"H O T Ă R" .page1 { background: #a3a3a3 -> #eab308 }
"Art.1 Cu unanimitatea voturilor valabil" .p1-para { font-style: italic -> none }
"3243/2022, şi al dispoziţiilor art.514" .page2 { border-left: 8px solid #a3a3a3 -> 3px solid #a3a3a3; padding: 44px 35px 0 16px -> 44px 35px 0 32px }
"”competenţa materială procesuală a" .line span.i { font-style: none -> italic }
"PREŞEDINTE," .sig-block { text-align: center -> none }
******************************
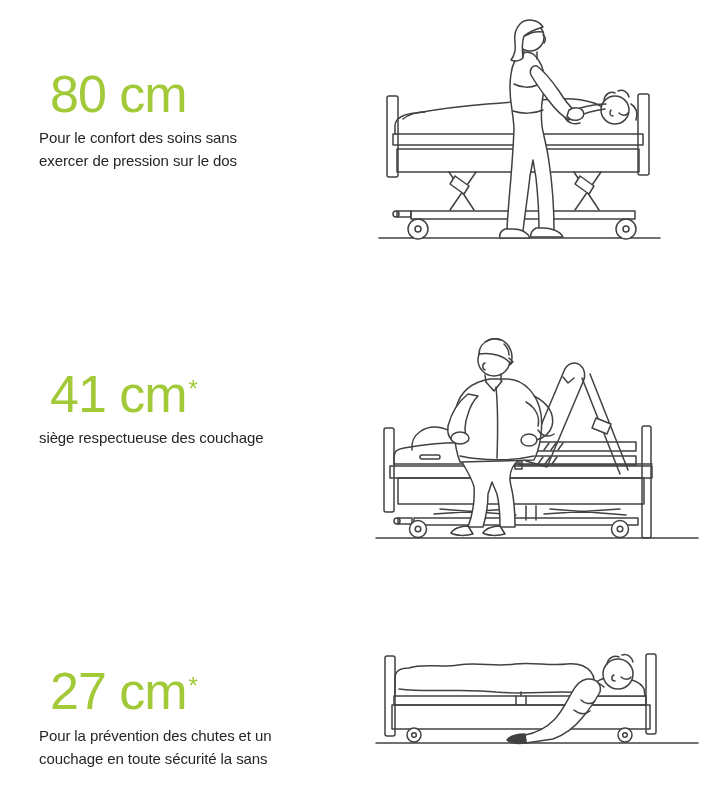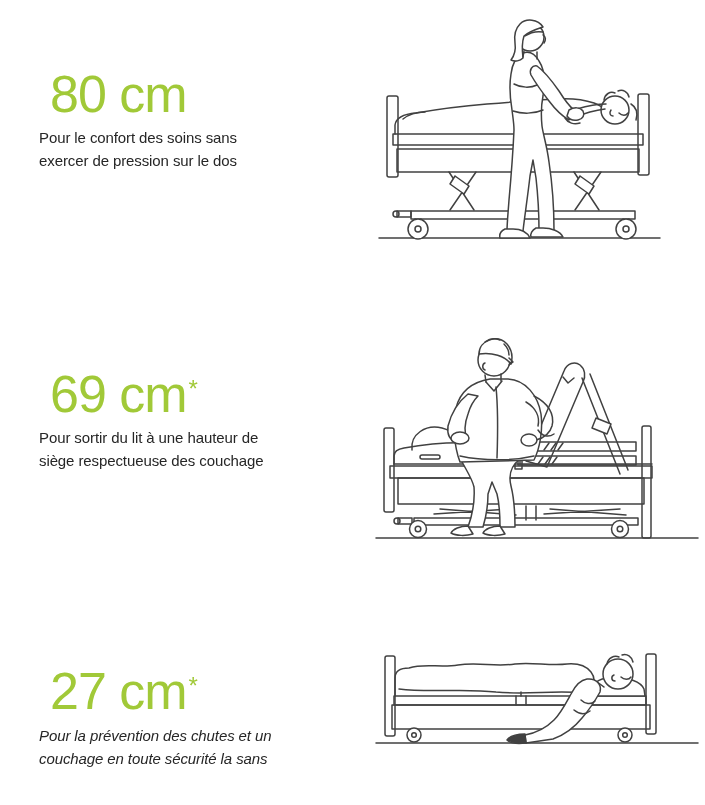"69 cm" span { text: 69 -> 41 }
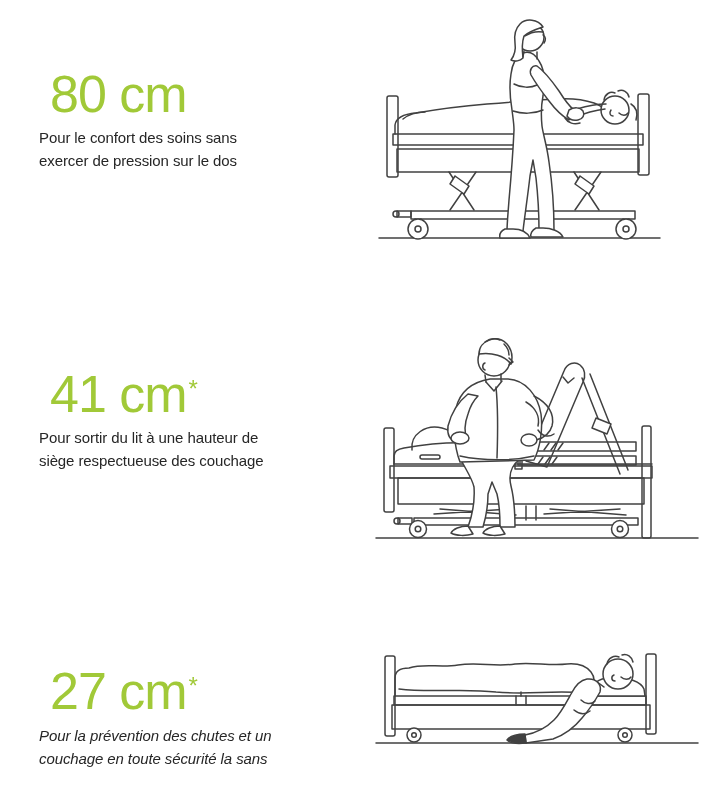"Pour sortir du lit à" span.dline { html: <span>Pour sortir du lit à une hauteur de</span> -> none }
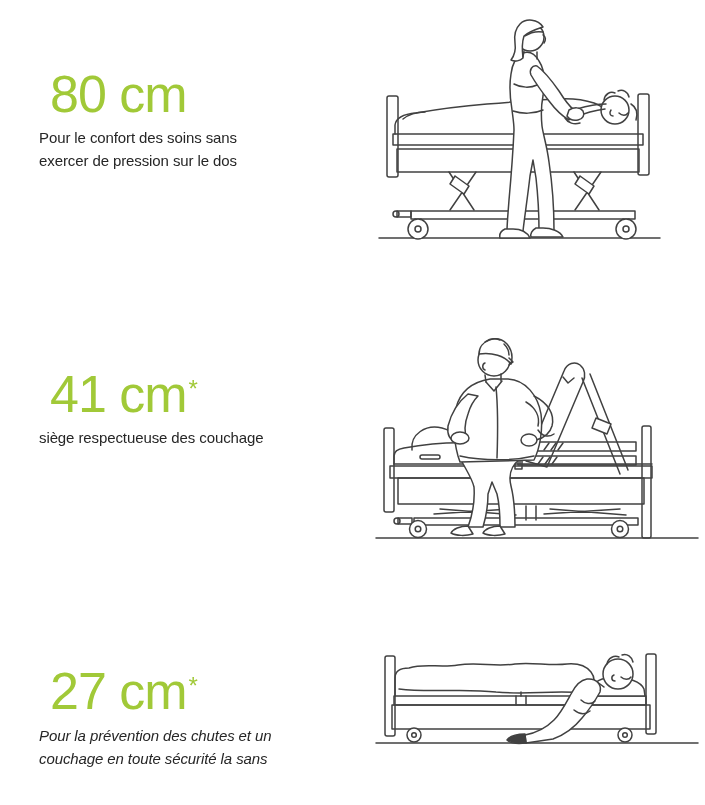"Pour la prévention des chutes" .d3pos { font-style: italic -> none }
******************************
**The task**
Scan the lines above for "background: #a3a3a3 ->" and for "text-align: center ->". Repeat exactly the line holding each of them and every line in between.

**Result of this exercise**
"H O T Ă R" .page1 { background: #a3a3a3 -> #eab308 }
"Art.1 Cu unanimitatea voturilor valabil" .p1-para { font-style: italic -> none }
"3243/2022, şi al dispoziţiilor art.514" .page2 { border-left: 8px solid #a3a3a3 -> 3px solid #a3a3a3; padding: 44px 35px 0 16px -> 44px 35px 0 32px }
"”competenţa materială procesuală a" .line span.i { font-style: none -> italic }
"PREŞEDINTE," .sig-block { text-align: center -> none }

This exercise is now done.